WHAT THE TASK REQUIRES: Only the lines holding "Lisse" are wanted. Copy every one from the records below.

(Records drawn from a dataset)
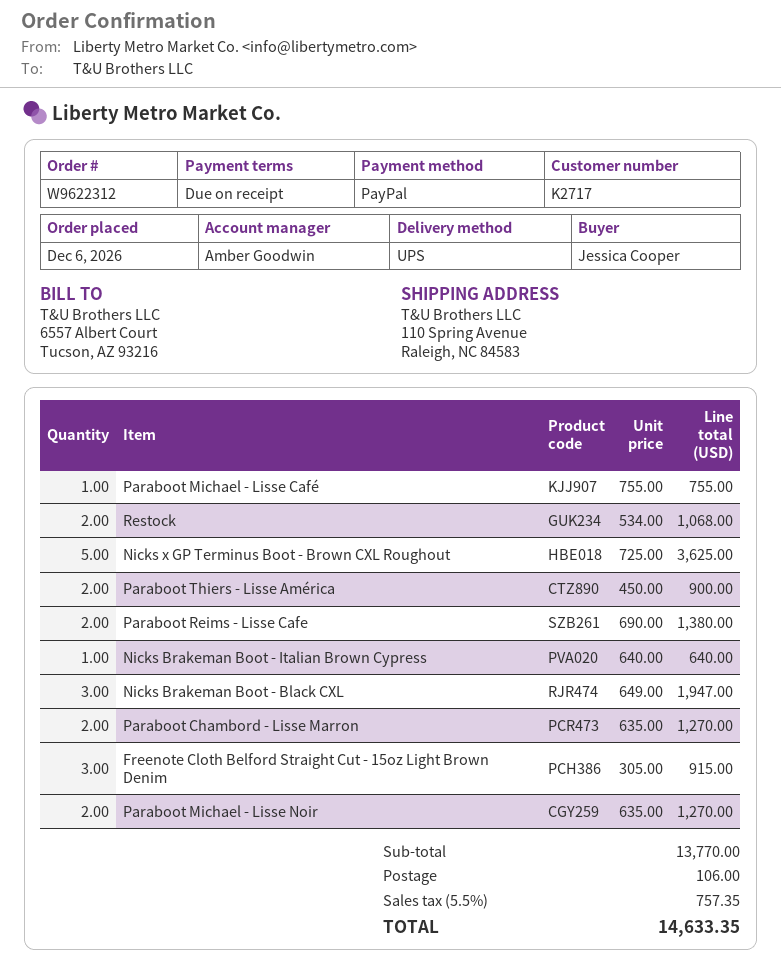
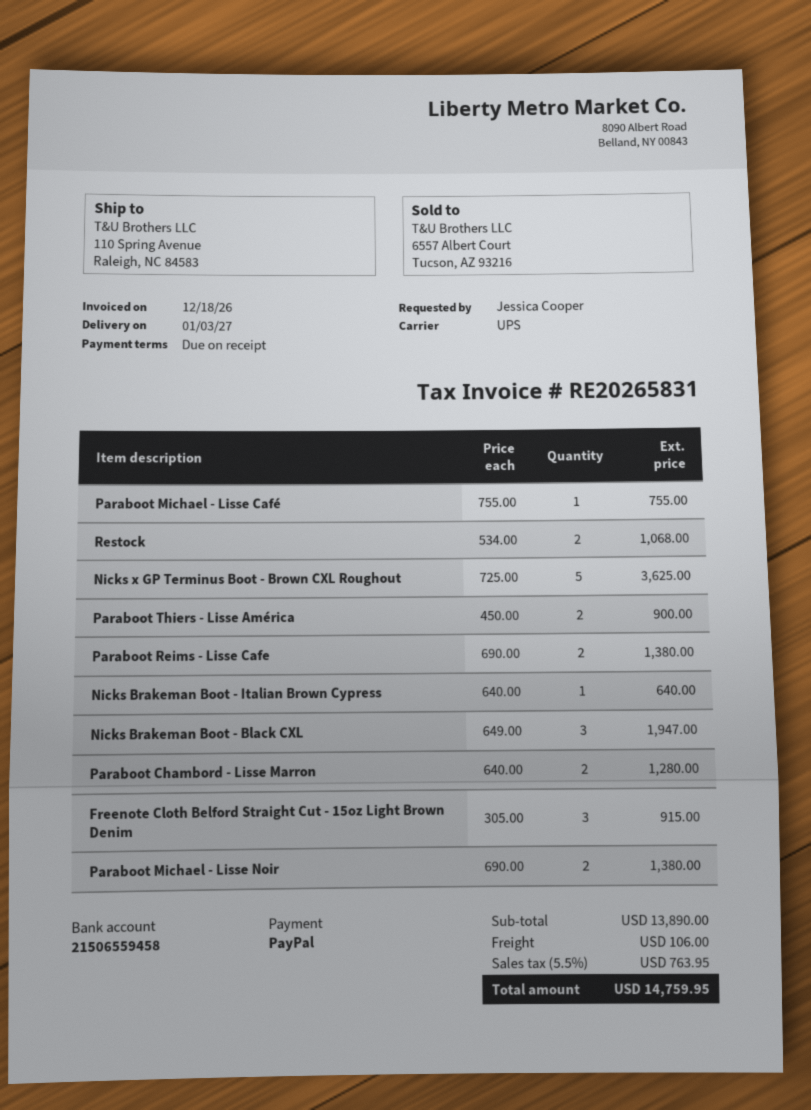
Paraboot Chambord - Lisse Marron: 2 x 635.00 = 1270.00 -> 2 x 640.00 = 1280.00
Paraboot Michael - Lisse Noir: 2 x 635.00 = 1270.00 -> 2 x 690.00 = 1380.00
subtotal: 13770.00 -> 13890.00
tax: 5.5% = 757.35 -> 5.5% = 763.95
total: 14633.35 -> 14759.95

OUTPUT OF THE TASK:
Paraboot Chambord - Lisse Marron: 2 x 635.00 = 1270.00 -> 2 x 640.00 = 1280.00
Paraboot Michael - Lisse Noir: 2 x 635.00 = 1270.00 -> 2 x 690.00 = 1380.00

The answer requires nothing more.